Balotelli fa cilecca, ma il c.t. lo assolve: «Si è mosso bene»
La cosa più importante – e forse anche quella più pericolosa – è avere memoria. Un giorno la madre dello scrittore congolese Alain Mabanckou disse al figlio: «Diventa quello che vuoi, ma ricorda che l’acqua calda non dimentica mai di essere stata fredda». Ecco, l’impressione è che Mario Balotelli non abbia dimenticato. Che il freddo gli sia rimasto dentro. Che il passato e i suoi graffi, che le polemiche e le rivincite abbiano zavorrato quel giocatore di cui adesso abbiamo disperatamente bisogno.

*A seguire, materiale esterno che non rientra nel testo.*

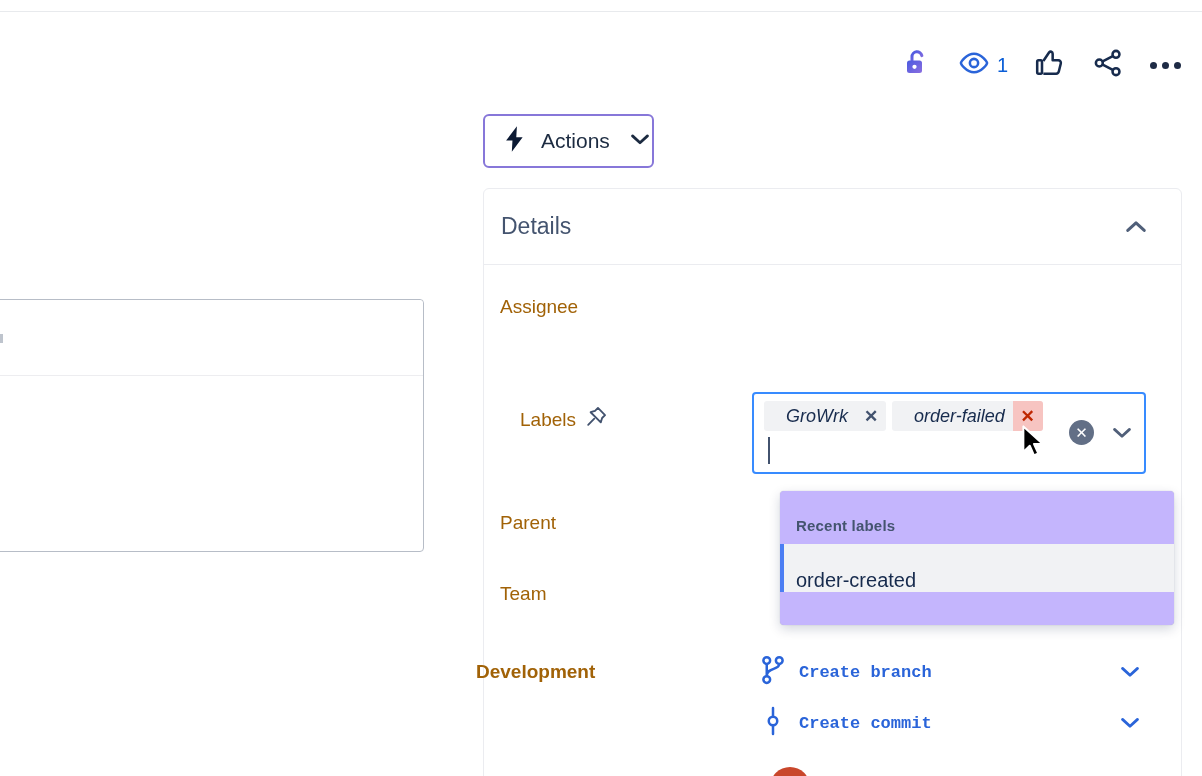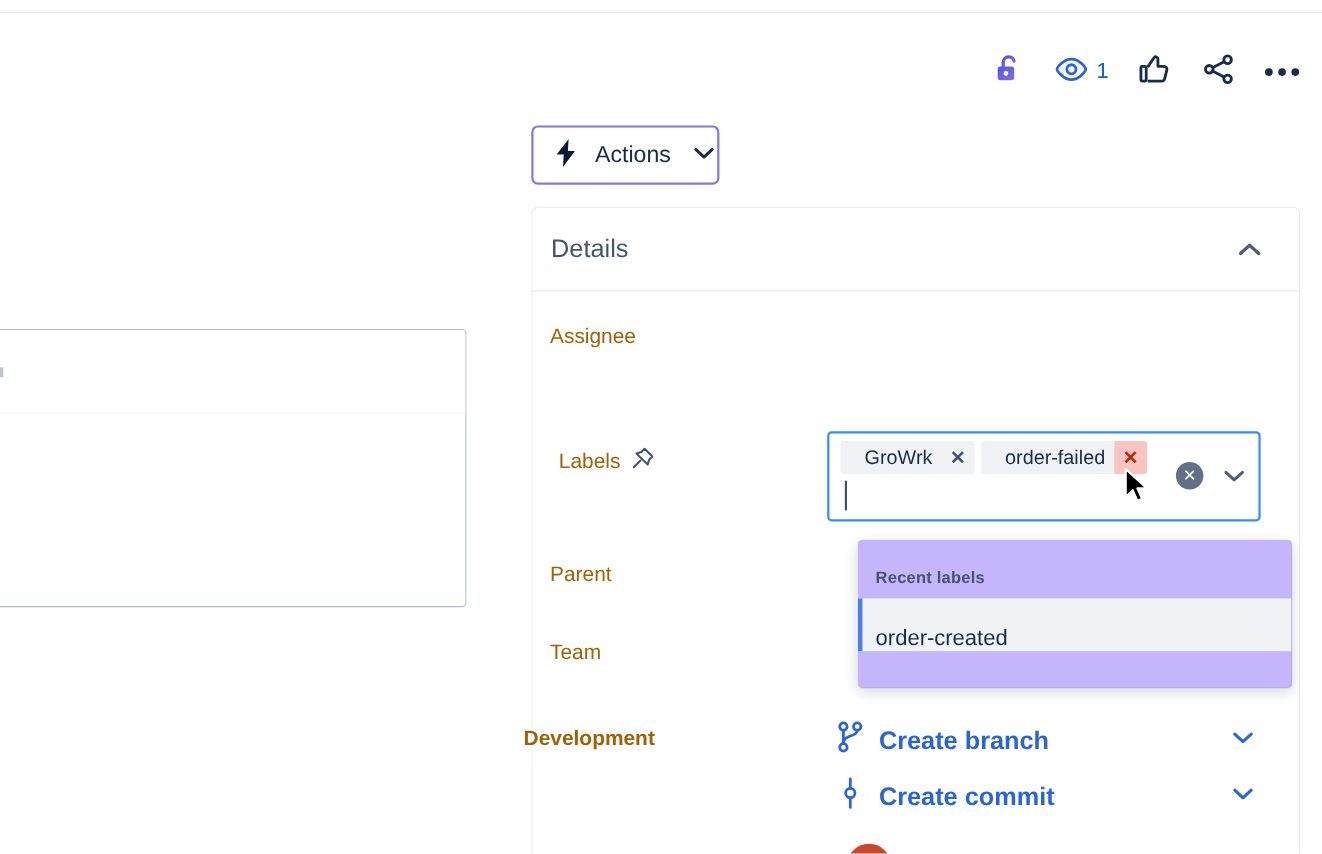--- a/index.html
+++ b/index.html
@@ -261,7 +261,7 @@
   <div class="field-label" style="left:500px; top:296px;">
     <span>Assignee</span>
   </div>
-  <div class="field-label" style="left:508px; top:406px;justify-content:flex-end;">
+  <div class="field-label" style="left:520px; top:406px;justify-content:flex-end;">
     <span>Labels</span>
     <span>
       <svg width="22" height="22" viewBox="0 0 18 18">

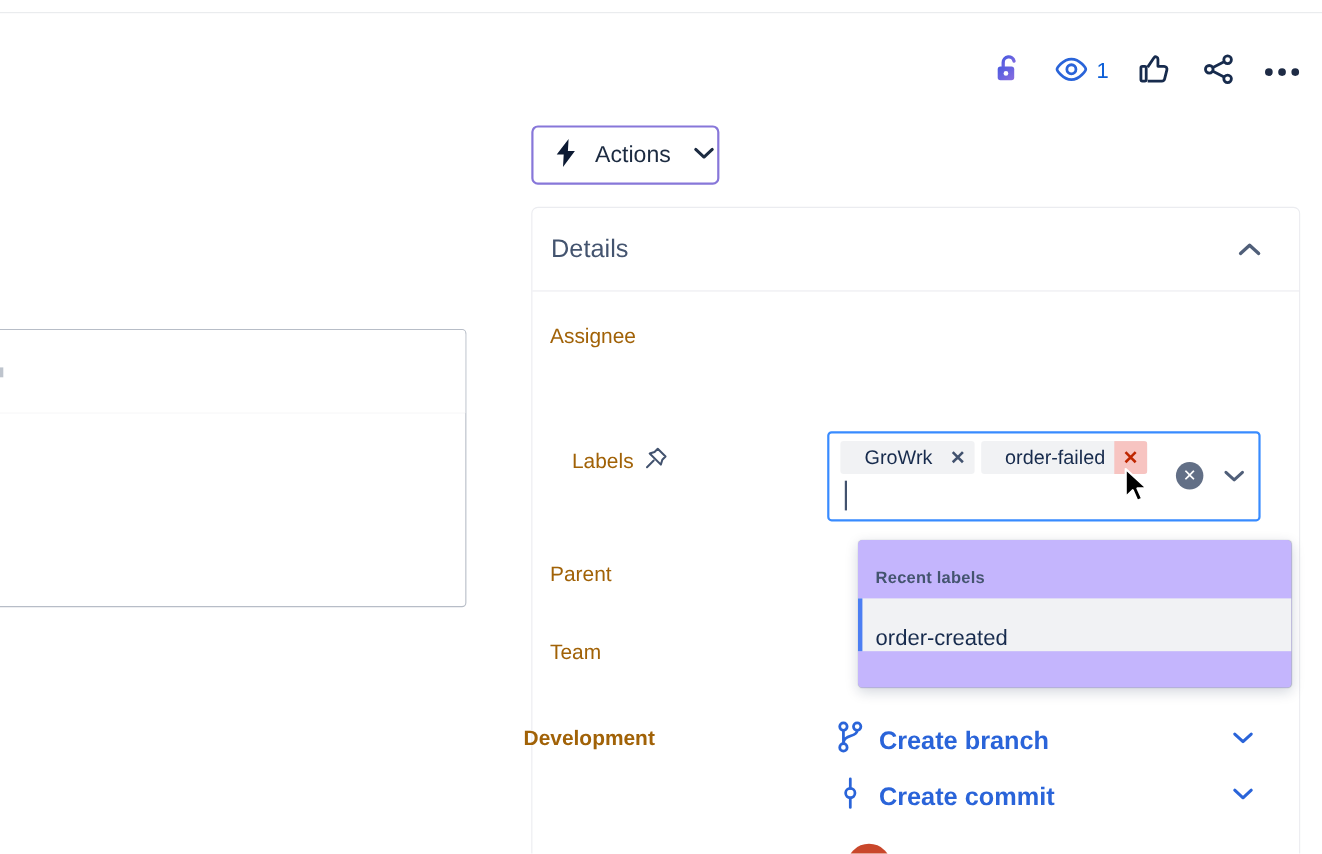--- a/index.html
+++ b/index.html
@@ -101,7 +101,7 @@
     background: #f1f2f4; border-radius: 3px; height: 30px;
     font-size: 18px; color: #172b4d; overflow: hidden;
   }
-  .tag-text { padding: 0 8px 0 22px; }
+  .tag-text { padding: 0 8px 0 22px; font-style: italic; }
   .tag-x {
     width: 30px; height: 30px; display: flex; align-items: center;
     justify-content: center; cursor: pointer; color: #42526e;

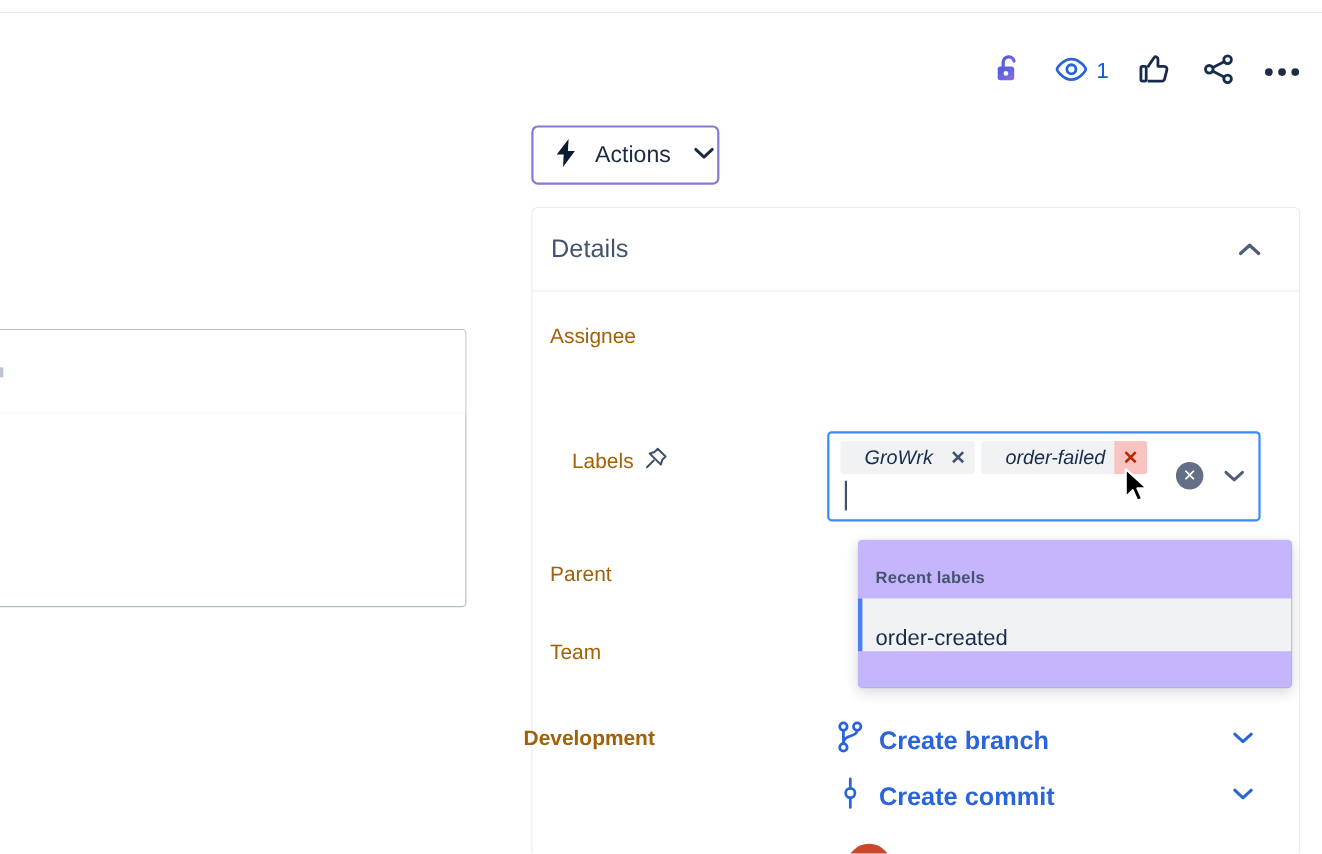--- a/index.html
+++ b/index.html
@@ -148,7 +148,7 @@
   
   .dev-link {
     display: flex; align-items: center; gap: 13px;
-    font-size: 23px; color: #2a64d9; font-weight: bold; cursor: pointer;
+    font-size: 17px; color: #2a64d9; font-weight: bold; cursor: pointer; font-family: Liberation Mono, monospace;
   }
   .dev-row {
     position: absolute; display: flex; align-items: center;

Non nascondiamoci: questo è un Mondiale in cui molti Paesi hanno caricato sulle spalle dei propri idoli il peso di una quotidianità piena di malinconie, e a rispondere «presente» sono stati in tanti. Messi, Neymar, Van Persie, Muller, Benzema fino a Suarez, acciaccato ma non abbastanza da evitare di mettere in ginocchio gli inglesi e inoculare nelle nostre vene giorni di terrore.
Lo spreco Eppure potevamo essere qui a raccontare un’altra storia. La storia dell’attaccante azzurro che – dopo la rete decisiva segnata agli inglesi – nelle vesti di pacificato promesso sposo è venuto in sala stampa a spiegare propositi inappuntabili: gioco non per me ma per la squadra, ciò che conta è l’Italia. Ma al momento della verità Mario si è perso ancora una volta. E quel che è paradossale, si è perso proprio quando aveva trovato la strada, o meglio il corridoio, quello che Pirlo al 31’ gli aveva aperto per trafiggere Navas. Invece Mario prima ha sbagliato il controllo col sinistro e poi ha concluso male col destro. Non basta. Due minuti più tardi, liberato in posizione centrale, non ha saputo far meglio che tirare addosso al portiere. Risultato? Mani sulla cresta e virtuali titoli di coda, visto che da quel momento si è fatto notare solo per le continue proteste con arbitro e assistenti, terminate poi con un’ammonizione per un fallo plateale e sciocco. E il rimpianto di Marchisio, alla fine, è quello di tutti gli italiani: «Se Mario avesse segnato, sarebbe cambiata la partita».
La rivincita Cesare Prandelli non calca la mano e spiega: «Ha fatto buoni movimenti senza palla nel primo tempo, nella ripresa invece non gli abbiamo mai dato l’occasione di attaccare la profondità: dovevamo liberare meglio un giocatore che lo potesse mandare in porta». Di sicuro l’allenatore ha ragione, ma sembrano coriandoli alla fine di una festa andata male, quella che Mario aspettava a inizio partita quando scriveva: «Oggi è un altro grande giorno. Tutti insieme mettiamocela tutta per provare a fare un’altra grande impresa calcistica». Ci abbiamo creduto, così come crediamo ancora che contro l’Uruguay prenderà la squadra sulle spalle per traghettarci agli ottavi. Ma adesso è il momento di diventare leggeri, e se occorre anche di dimenticare. Lo ha detto lui stesso: «Il Mondiale è più importante di qualsiasi campionato o Champions League». Proprio per questo un fallimento nel ruolo da capro espiatorio lo condannerebbe, forse, a dover accettare un senso di incompiutezza per quattro lunghi anni. Difficili come le prossime notti che lo attendono.